EXERCISE BRIEF »
Among the lines below, copy exactly those from the one with "-87,7 +87,7 @@" through the one with "border-left:1px solid #b9c4cf;", counting both ends.

━━━ EXTRACTED DATA

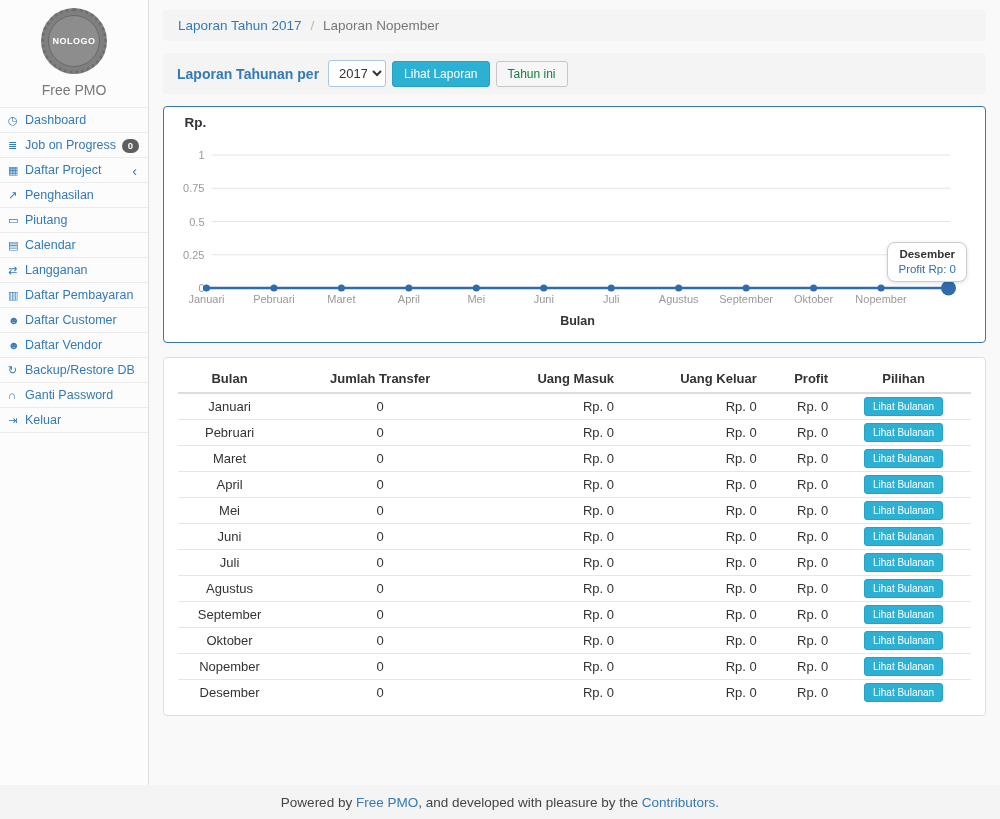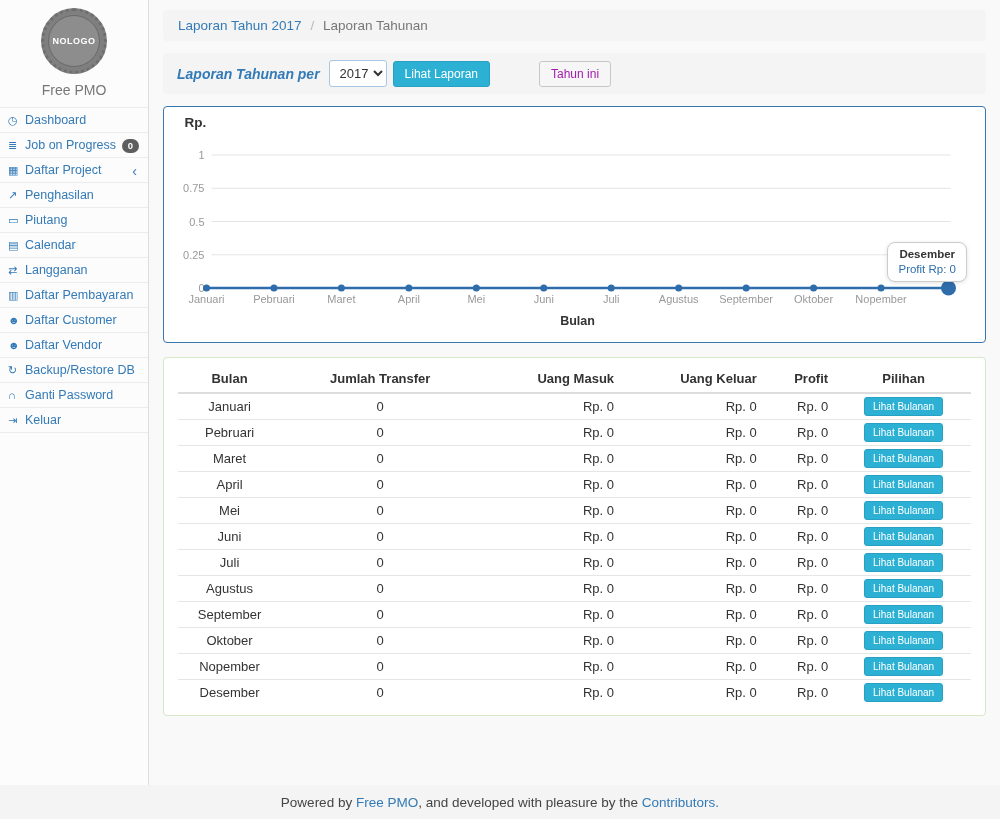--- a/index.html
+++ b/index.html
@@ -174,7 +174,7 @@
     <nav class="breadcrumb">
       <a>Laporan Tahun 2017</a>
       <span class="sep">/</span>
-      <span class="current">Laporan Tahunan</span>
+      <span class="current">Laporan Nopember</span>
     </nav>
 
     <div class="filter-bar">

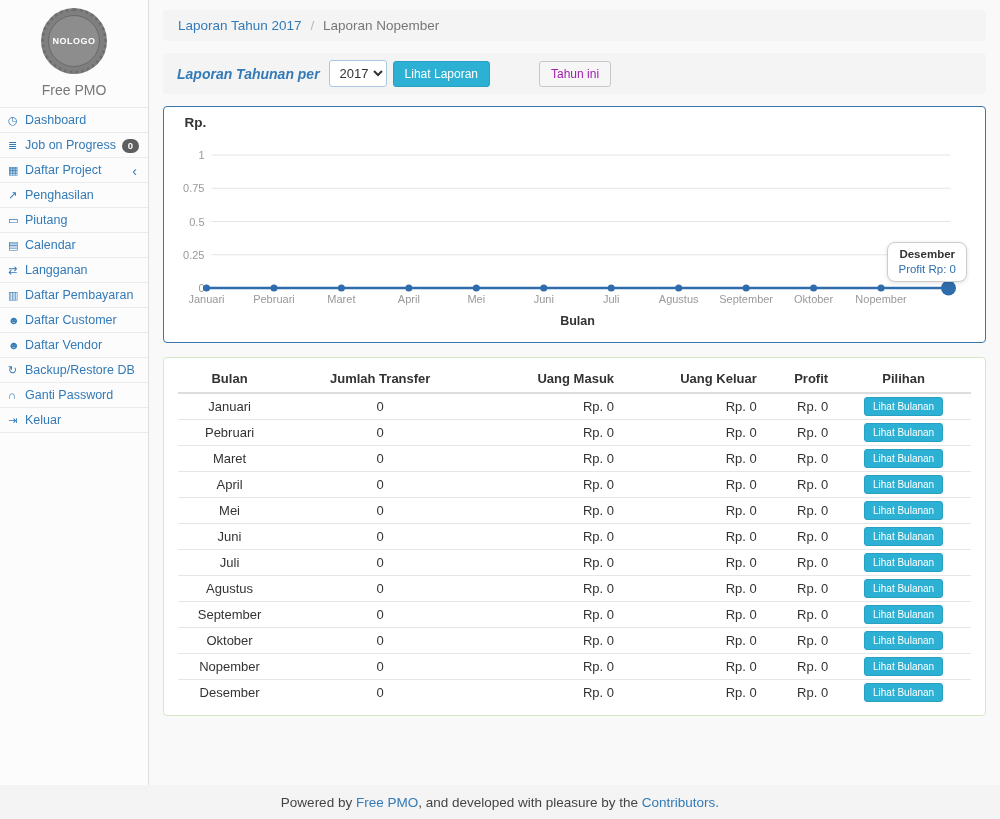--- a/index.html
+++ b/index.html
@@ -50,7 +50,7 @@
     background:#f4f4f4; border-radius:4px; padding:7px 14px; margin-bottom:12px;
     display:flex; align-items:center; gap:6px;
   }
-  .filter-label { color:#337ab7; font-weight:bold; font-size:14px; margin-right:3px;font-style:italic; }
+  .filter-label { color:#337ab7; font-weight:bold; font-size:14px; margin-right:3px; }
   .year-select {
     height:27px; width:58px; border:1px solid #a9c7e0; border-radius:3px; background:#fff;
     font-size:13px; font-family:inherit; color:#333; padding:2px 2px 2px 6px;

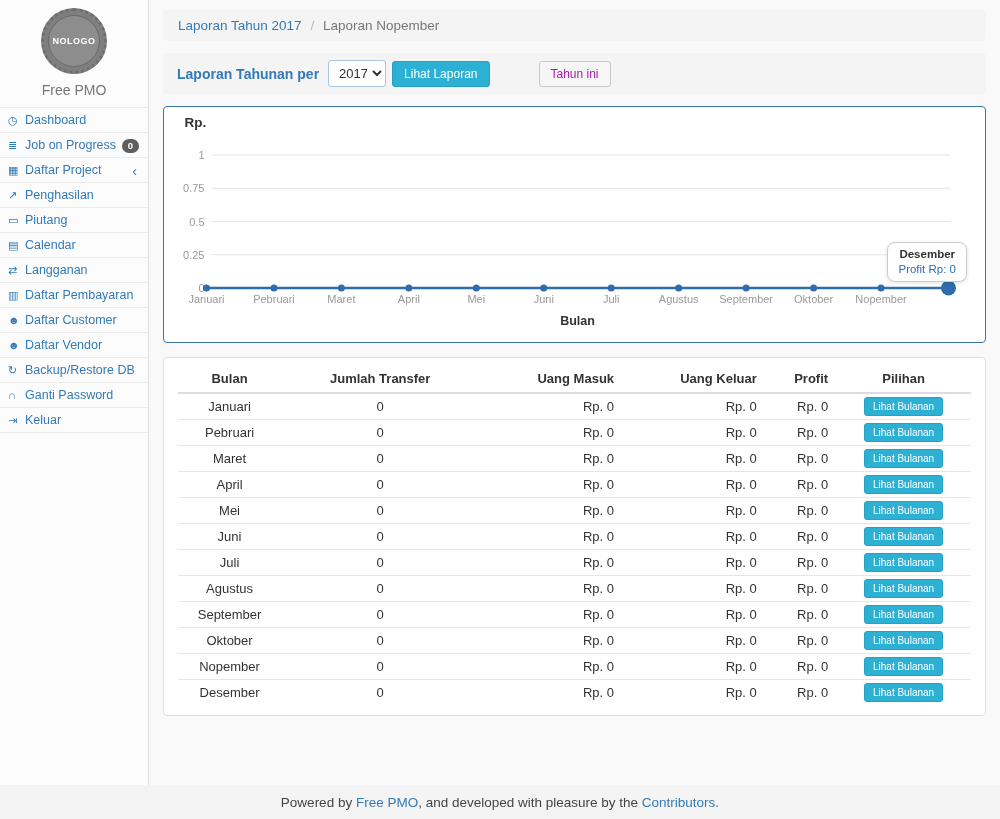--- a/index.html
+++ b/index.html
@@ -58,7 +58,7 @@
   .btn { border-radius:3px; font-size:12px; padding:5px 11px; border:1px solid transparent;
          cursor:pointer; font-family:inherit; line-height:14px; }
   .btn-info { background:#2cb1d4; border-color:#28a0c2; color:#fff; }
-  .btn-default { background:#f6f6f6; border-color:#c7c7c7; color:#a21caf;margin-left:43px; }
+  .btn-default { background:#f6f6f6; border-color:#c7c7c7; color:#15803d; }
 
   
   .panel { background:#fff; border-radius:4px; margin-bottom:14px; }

━━━━━━
━━━ EXTRACTED DATA

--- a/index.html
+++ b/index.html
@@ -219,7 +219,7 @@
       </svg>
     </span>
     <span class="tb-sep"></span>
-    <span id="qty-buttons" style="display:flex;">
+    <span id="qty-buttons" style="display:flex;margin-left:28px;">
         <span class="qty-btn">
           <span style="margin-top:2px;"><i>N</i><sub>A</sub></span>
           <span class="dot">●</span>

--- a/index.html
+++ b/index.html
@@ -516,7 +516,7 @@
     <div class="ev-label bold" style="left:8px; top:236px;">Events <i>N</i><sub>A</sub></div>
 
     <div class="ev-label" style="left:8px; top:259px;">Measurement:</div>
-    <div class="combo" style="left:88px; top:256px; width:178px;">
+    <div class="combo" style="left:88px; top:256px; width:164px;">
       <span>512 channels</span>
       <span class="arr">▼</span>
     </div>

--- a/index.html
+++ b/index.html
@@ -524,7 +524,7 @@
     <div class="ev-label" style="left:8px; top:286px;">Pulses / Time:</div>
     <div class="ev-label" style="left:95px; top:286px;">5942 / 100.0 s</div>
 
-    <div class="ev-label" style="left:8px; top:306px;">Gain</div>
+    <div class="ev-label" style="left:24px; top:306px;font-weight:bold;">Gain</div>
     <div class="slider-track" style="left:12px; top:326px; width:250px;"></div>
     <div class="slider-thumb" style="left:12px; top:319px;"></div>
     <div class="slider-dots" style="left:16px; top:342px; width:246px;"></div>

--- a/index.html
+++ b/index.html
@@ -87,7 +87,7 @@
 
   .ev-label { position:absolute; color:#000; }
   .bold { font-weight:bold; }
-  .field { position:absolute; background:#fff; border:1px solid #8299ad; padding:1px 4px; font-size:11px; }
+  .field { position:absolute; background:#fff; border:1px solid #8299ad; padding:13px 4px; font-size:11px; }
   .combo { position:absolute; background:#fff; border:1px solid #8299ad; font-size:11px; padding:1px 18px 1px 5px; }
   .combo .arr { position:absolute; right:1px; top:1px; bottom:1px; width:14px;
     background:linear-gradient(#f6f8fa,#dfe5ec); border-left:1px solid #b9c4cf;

━━━━━━

EXERCISE ANSWER »
@@ -87,7 +87,7 @@
 
   .ev-label { position:absolute; color:#000; }
   .bold { font-weight:bold; }
-  .field { position:absolute; background:#fff; border:1px solid #8299ad; padding:1px 4px; font-size:11px; }
+  .field { position:absolute; background:#fff; border:1px solid #8299ad; padding:13px 4px; font-size:11px; }
   .combo { position:absolute; background:#fff; border:1px solid #8299ad; font-size:11px; padding:1px 18px 1px 5px; }
   .combo .arr { position:absolute; right:1px; top:1px; bottom:1px; width:14px;
     background:linear-gradient(#f6f8fa,#dfe5ec); border-left:1px solid #b9c4cf;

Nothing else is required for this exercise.